A su vez, insisten en un modelo de familia fundado “sobre el matrimonio entre varón y mujer” y en la preocupación por “una corriente cultural y un conjunto de iniciativas legislativas que parecen soslayar su importancia o dañar su identidad”.
Sin decirlo, aludieron al “adoctrinamiento (partidario) en las escuelas”. Ante ello, convinieron que “la necesaria preparación para la vida cívica de niños y jóvenes debe excluir la politización prematura y partidista de los alumnos”.

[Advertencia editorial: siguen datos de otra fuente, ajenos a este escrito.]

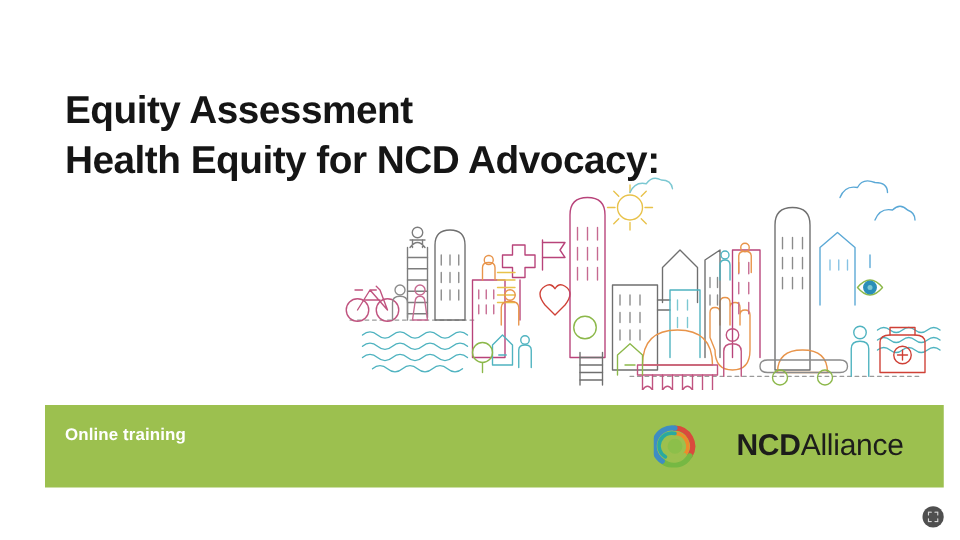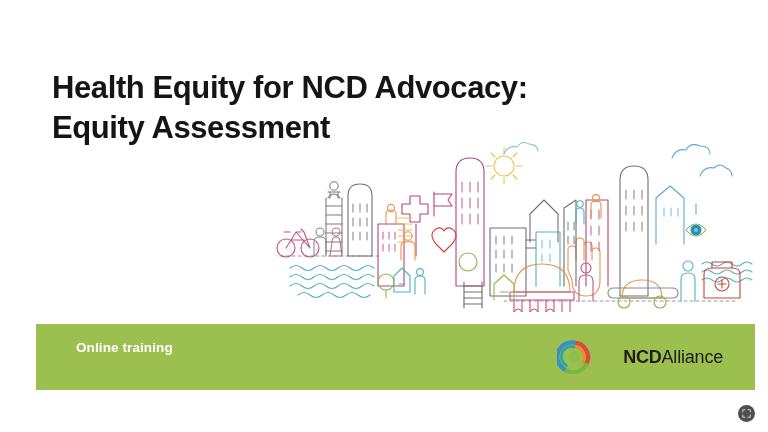--- a/index.html
+++ b/index.html
@@ -37,40 +37,40 @@
 
   
   .footer-bar {
     position:absolute;
     left:36px; top:324px;
     width:719px; height:66px;
     background:#9cc04f;
   }
   .footer-text {
     position:absolute;
-    left:40px; top:14px;
+    left:16px; top:14px;
     color:#ffffff;
     font-size:13.5px;
     font-weight:700;
     line-height:19px;
     letter-spacing:0.1px;
   }
 
   
   .logo {
     position:absolute;
     right:32px; top:50%;
     transform:translateY(-50%);
     display:flex;
     align-items:center;
     gap:7px;
   }
   .logo-mark { width:34px; height:34px; display:block; }
   .logo-type {
-    font-size:18px;
+    font-size:24px;
     color:#1d1d1b;
     letter-spacing:-0.2px;
     white-space:nowrap;
     margin-left:25px;
   }
   .logo-type .lt-bold { font-weight:700; }
   .logo-type .lt-reg  { font-weight:400; }
 
   
   .overlay-btn {
@@ -84,22 +84,22 @@
     justify-content:center;
   }
   .overlay-btn svg { display:block; }
 </style>
 </head>
 <body>
 
 <div class="slide">
 
   <div class="title-block">
+    <div class="title-line">Equity Assessment</div>
     <div class="title-line">Health Equity for NCD Advocacy:</div>
-    <div class="title-line">Equity Assessment</div>
   </div>
 
   <div class="illustration">
     <svg viewBox="0 0 492 176" xmlns="http://www.w3.org/2000/svg" fill="none" stroke-width="1.1" stroke-linecap="round" stroke-linejoin="round">
 
       <g stroke="#9a9a9a" stroke-dasharray="3 3" stroke-width="1">
         <path d="M12 120 H112"></path>
         <path d="M236 165 H470"></path>
       </g>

Por otro lado, se lamentaron por la cantidad de jóvenes “que no estudian ni trabajan”; y también por la droga, que “se extiende por el crecimiento del crimen del narcotráfico y la red de complicidades que lo sustentan”.
Y, por último, advierten que “a casi treinta años de la democracia, los argentinos corremos el peligro de dividirnos nuevamente en bandos irreconciliables”. Según los participantes del último Plenario del CEA “se extiende el temor a que se acentúen estas divisiones y se ejerzan presiones que inhiban la libre expresión y la participación de todos en la vida cívica”. A modo de conclusión, incluyeron dos “llamados de atención”. Uno de ellos, sobre “el excesivo caudillismo que atenta contra la independencia de poderes del Estado tanto provincial como nacional, lo cual “es particularmente delicado cuando se trata de la independencia del Poder Judicial”. La otra advertencia es a la “oposición entre las visiones unitaria y federal de la nación” que “intermitentemente se manifiesta en distintos momentos de la historia”.
El documento en general, y dentro de éste, el párrafo donde se explayan sobre divisiones irreconciliables y peligro a la libertad de expresión, detonó una serie de declaraciones cruzadas entre los actores del poder político.
Como suele suceder, la oposición se sumó a los cuestionamientos y el oficialismo los repelió a través de sus referentes (ver página 9). De todas formas, el acercamiento entre CFK y el CEA dimensiona qué tan “irreconciliables” son las posturas.